Although plenty of tools can facilitate the data quality validation job, it is ultimately the users’ responsibility to deliver the best outcome by using it in the expected way. The tool would not deliver the promised efficiency if developers are reluctant to use it. If this happens, it might because that the tool is not well-integrated with the platform where developers can access easily. Therefore, when shopping for the “best” data quality tool, we want to make sure the tool is integrated and fully accessible to the end users.

Great Expectations is a leading open-source tool for validating, documenting, and profiling data. The design pattern under the surface is very well known to developers — automate unit tests. Some developers hate unit tests and are reluctant to do them until they are well-integrated with CI/CD pipelines. Great Expectation can be well-integrated with the data analytics platform, such as Databricks, AWS EMR, Airflow, BigQuery, etc.

In this article, I will demonstrate Great Expectations with Azure Databricks. Note that different platforms may have limitations, so it is better to refer to the official documentation.

Infrastructure

Firstly, follow the official tutorial to create a Databricks workspace. Then create an Azure ADLS Gen2 storage account. Configure Azure storage account to allow hosting static website. Mount this account to our Databricks DBFS so we can use it as the storage layer for the lakehouse.
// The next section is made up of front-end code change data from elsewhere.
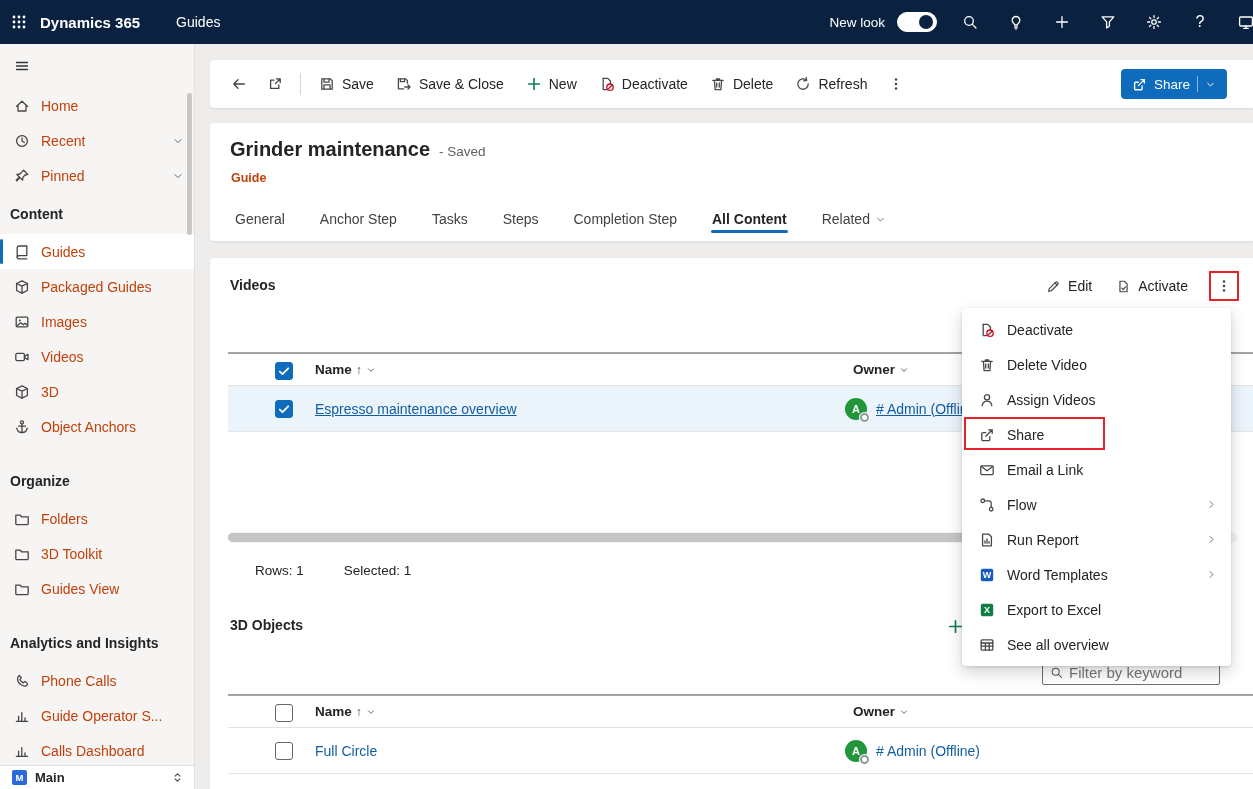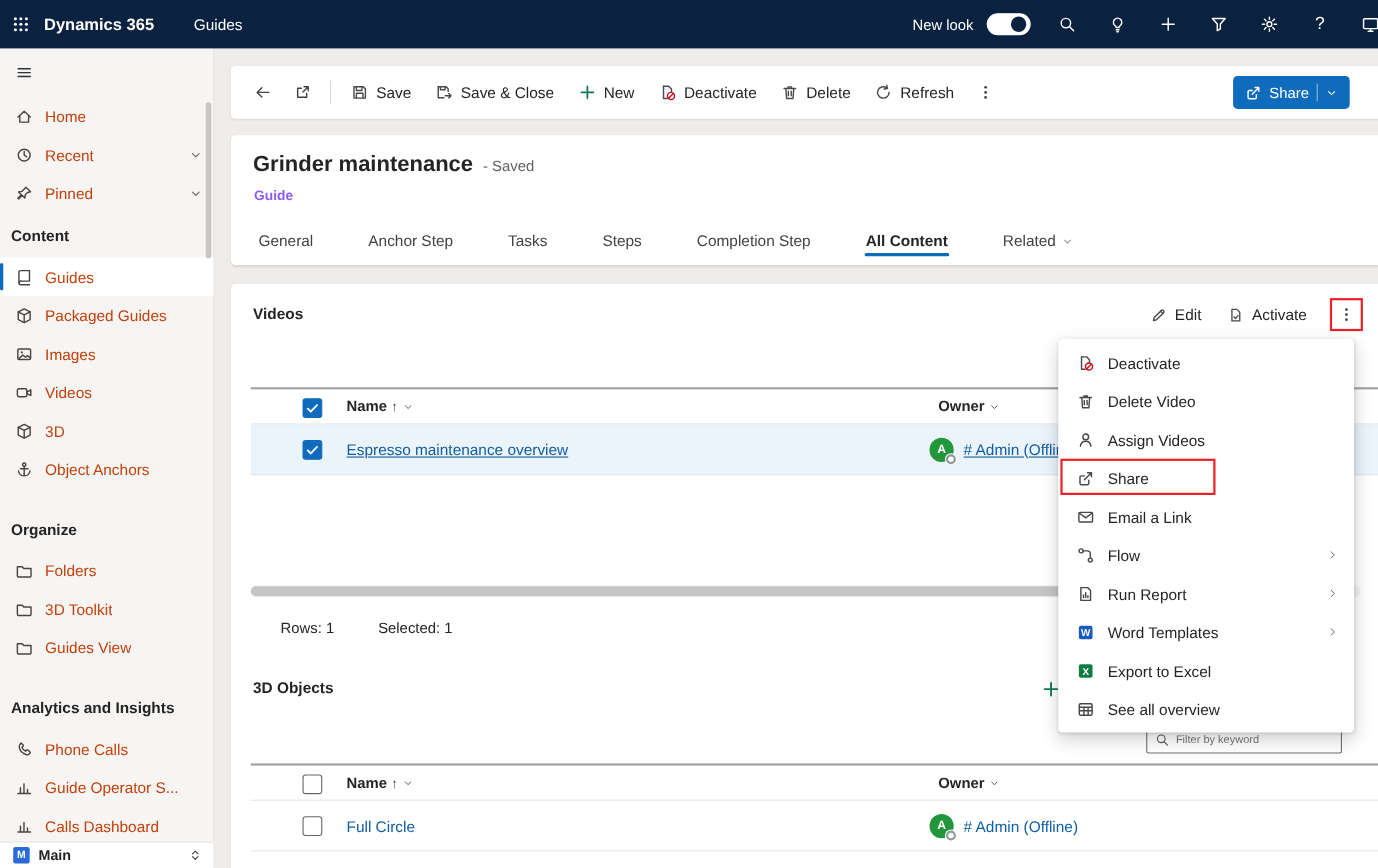"Guide" .rentity { color: #8b5cf6 -> #c2410c }
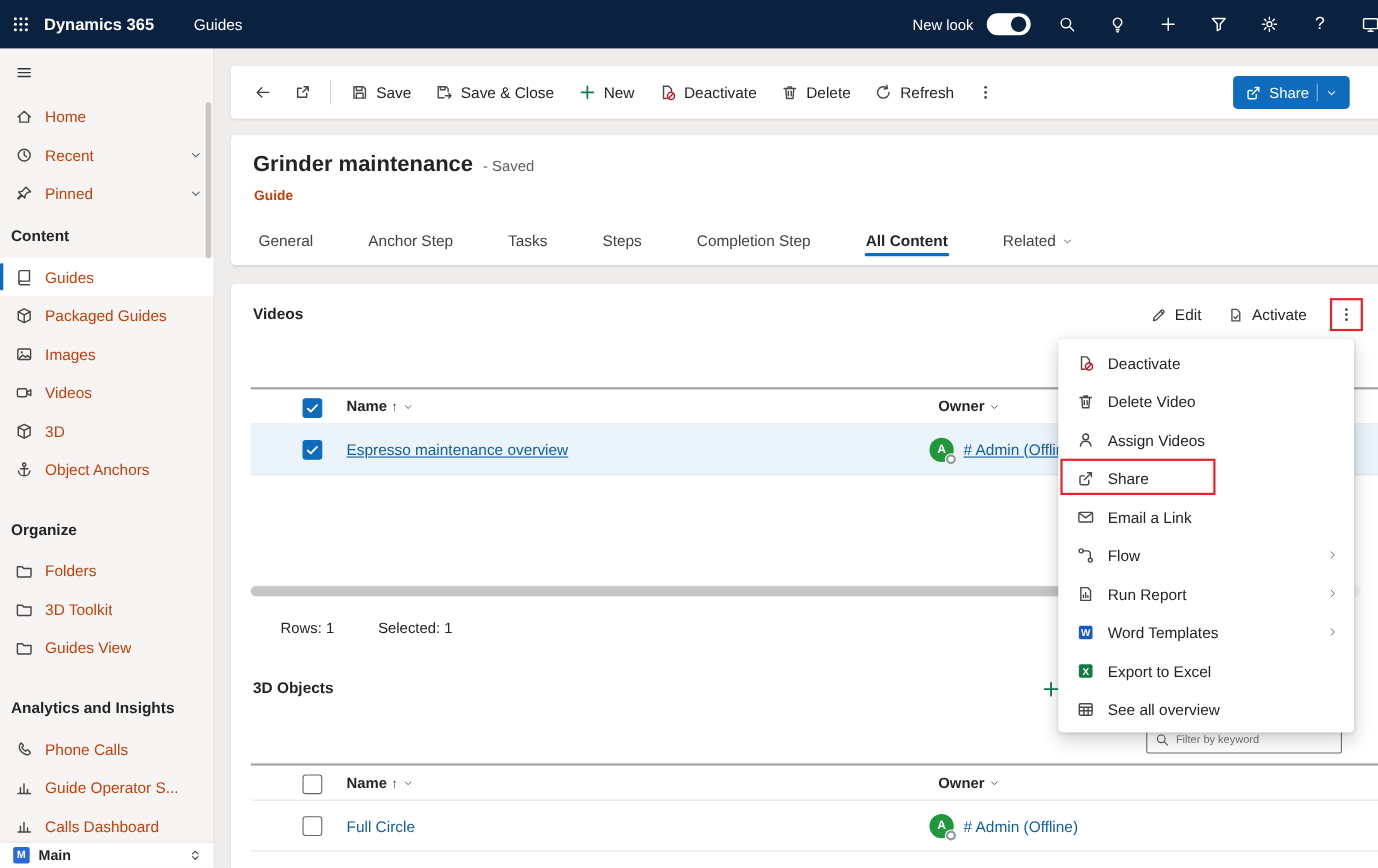"General" .tabs { gap: 48px -> 33px }
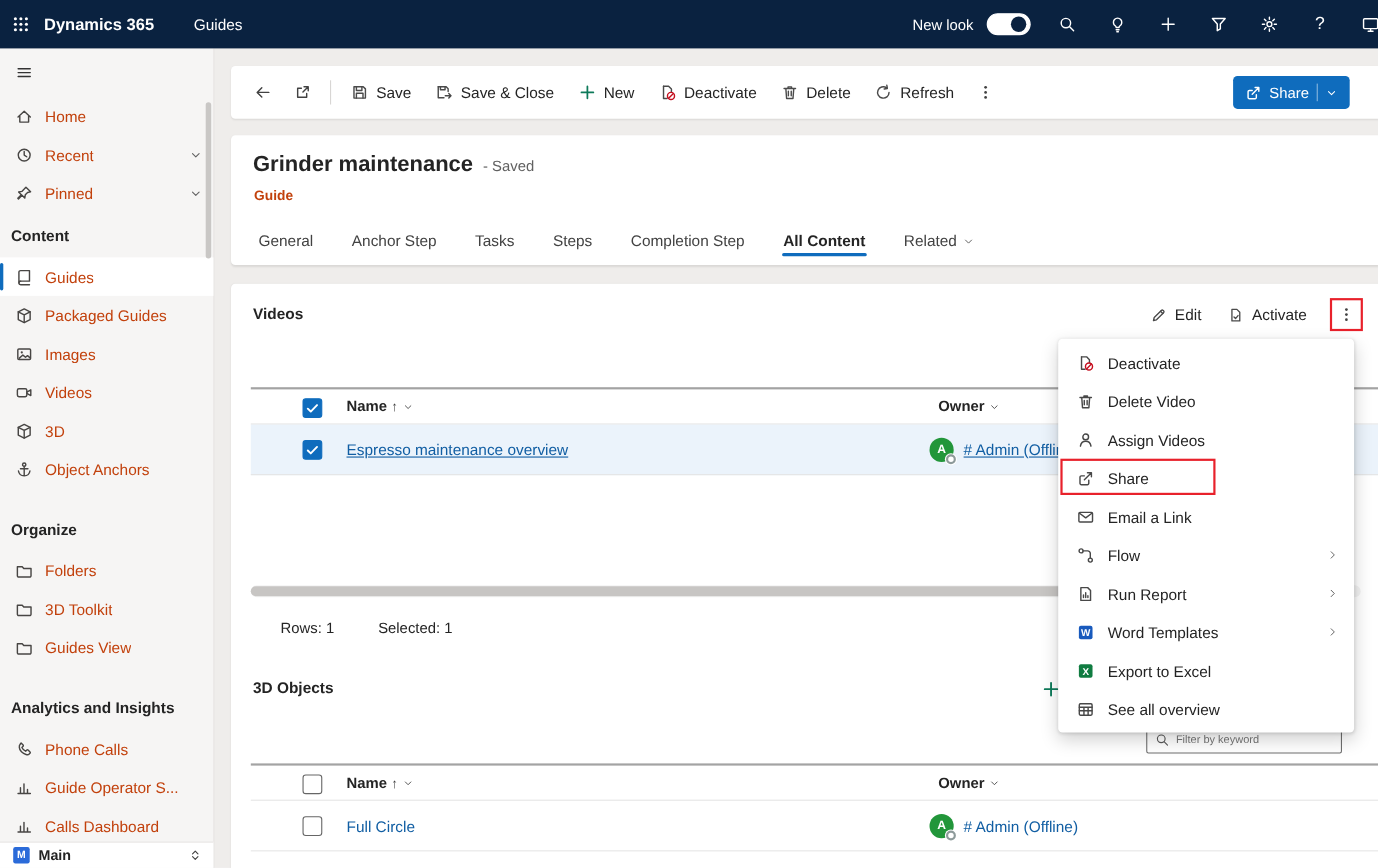"Filter by keyword" .filter input { font-size: 10px -> 15px }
Create a database using this mount location, and all delta tables that belong to this database will be stored in this ADLS container.

dbutils.fs.mount(
source = "wasbs://<CONTANER_NAME>@<ACCOUNT_NAME>.blob.core.windows.net",
mount_point = "/mnt/lakehouse",
extra_configs = {"fs.azure.account.key.<ACCOUNT_NAME>.blob.core.windows.net": dbutils.secrets.get(scope=<SCOPE_NAME>, key=<SECRET_KEY>) }
)
%sql
create database if not exists tutorial
comment "Proof of Concept database for tutorial use case"
location "/mnt/lakehouse/warehouse"

Next, upload some sample data to the lake storage. In my example, I made two tables in the lakehouse called tutorial.bronze_claim_detail and tutorial.bronze_patient.

Create a cluster and install the necessary libraries for Great Expectations. As we will be using Azure blob storage to host output for data validators, we need to install azure-storage-file-datalake and azure-identity.

Great Expectations Validator

Great Expectations has a couple of components — Data context, Datasource, Expectations, Validation Results, and Data Docs. The first two control most inputs and configurations, the Expectations are defined by developers, and the last two deliver outputs of validation and documentation, respectively.

Data engineers can configure Validation Results or Data Docs to use external storage to persist output and share it with others. In the Databricks notebook, one can initiate the Data context as follows.

data_context_config = DataContextConfig(
## Local storage backend
store_backend_defaults=FilesystemStoreBackendDefaults(
root_directory="/dbfs/great_expectations/"
),
## Data docs site storage
data_docs_sites={
"az_site": {
"class_name": "SiteBuilder",
"store_backend": {
"class_name": "TupleAzureBlobStoreBackend",
"container": "\$web",
"connection_string": """DefaultEndpointsProtocol=https; EndpointSuffix=core.windows.net;
AccountName=<ACCOUNT_NAME>;
AccountKey={}""".format(dbutils.secrets.get(scope=<SCOPE_NAME>, key=<SECRET_KEY>)),
},
"site_index_builder": {
"class_name": "DefaultSiteIndexBuilder",
"show_cta_footer": True,
},
}
},
)

This tells the Great Expectations to write Data Docs static HTML files to the $web container in the Azure ADLS account. The $web container is a designated container block that serves static web content if enabled. It has a URL endpoint like https://<ACCOUNT_NAME>.z13.web.core.windows.net to serve the Data Docs index.html through web service.

One can follow the official tutorial to build an example in Databricks workspace. In my example, I have two expectation suites created in my validation job — checking the primary key and the date range. I can use the website to navigate through the validation outputs.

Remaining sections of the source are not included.